In Sebastian Blenkov’s amiable photography, while Andrew Lockington’s soft-whip music swirls around them creamily like a melodramatic McFlurry, these improbable characters weave through one another’s lives in maddeningly coincidental, sometimes unintentionally amusing ways which are neither magical nor realistic enough to earn the term ‘magical realism’. Instead we get enough engineered contrivance to keep all five fans of Dan Fogelman’s recent misfortune Life Itself happy, and the rest of us clutching at straws, like Kazan’s preternaturally appealing performance, to stay afloat.

Motifs don’t so much recur as galumph back on stage with the unobtrusive subtlety of a hippo in the Bolshoi corps.
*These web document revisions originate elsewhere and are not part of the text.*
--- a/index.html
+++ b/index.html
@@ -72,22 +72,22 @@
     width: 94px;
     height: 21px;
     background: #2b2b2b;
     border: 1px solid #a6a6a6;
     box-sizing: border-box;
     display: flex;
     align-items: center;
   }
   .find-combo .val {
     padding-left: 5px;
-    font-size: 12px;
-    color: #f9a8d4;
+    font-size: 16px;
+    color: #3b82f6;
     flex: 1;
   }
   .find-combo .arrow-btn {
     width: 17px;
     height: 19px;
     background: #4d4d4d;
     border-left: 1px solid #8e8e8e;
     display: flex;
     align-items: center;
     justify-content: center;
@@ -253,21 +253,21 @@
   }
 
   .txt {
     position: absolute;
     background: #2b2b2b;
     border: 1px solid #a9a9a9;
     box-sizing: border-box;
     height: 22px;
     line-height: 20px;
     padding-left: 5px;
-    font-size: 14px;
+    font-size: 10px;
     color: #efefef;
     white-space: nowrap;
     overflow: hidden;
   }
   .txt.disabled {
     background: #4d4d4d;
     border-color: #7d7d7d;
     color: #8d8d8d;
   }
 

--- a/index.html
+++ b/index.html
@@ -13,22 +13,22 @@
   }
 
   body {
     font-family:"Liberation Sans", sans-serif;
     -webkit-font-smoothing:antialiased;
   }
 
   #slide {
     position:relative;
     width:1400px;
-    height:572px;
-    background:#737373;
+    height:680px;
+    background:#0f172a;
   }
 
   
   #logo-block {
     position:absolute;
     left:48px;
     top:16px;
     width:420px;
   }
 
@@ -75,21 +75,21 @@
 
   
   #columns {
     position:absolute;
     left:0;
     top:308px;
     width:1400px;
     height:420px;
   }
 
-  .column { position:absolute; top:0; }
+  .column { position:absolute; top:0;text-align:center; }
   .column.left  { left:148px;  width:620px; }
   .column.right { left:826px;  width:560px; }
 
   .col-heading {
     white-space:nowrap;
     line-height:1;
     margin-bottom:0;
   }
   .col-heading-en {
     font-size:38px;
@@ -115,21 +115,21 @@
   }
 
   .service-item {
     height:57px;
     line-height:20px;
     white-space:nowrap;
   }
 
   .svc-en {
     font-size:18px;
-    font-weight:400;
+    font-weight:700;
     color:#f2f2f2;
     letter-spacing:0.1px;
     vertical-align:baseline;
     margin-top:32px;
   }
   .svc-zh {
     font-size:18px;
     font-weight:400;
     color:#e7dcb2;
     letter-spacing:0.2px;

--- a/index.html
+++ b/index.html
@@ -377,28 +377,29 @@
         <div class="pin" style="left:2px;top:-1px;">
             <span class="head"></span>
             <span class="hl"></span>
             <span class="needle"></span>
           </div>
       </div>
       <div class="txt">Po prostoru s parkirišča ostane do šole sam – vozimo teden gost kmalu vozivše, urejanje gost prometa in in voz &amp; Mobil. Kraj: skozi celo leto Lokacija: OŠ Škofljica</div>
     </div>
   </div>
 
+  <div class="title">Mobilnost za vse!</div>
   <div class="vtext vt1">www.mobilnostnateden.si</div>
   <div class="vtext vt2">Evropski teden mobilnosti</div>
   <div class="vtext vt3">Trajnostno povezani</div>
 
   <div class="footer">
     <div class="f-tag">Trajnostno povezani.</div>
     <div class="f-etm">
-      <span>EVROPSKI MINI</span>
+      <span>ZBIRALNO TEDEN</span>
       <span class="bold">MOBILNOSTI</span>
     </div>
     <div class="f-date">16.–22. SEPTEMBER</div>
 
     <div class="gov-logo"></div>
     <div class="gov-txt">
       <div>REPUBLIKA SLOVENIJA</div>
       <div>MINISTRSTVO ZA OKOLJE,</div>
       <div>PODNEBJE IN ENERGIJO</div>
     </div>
Themes are writ large and painstakingly repeated. Oh, and a side character gets half-beaten to death with a telephone which, in a film as mild, chaste and drippingly nice as this one, feels sort of mean-funny, like watching a nerd have a coughing fit trying to impress the tough kids by smoking a cigarette.

Scherfig’s last film Their Finest was a gem that effortlessly generated the exact romantic and adventurous magic that is curiously absent from her sanitised, frictionless, apolitical imagining of contemporary New York. It’s curious because the thing about Manhattan is, it is magic. Amazing things can and do happen there, and when they do, we marvel at how sometimes our lives can feel like a movie. Just not this movie.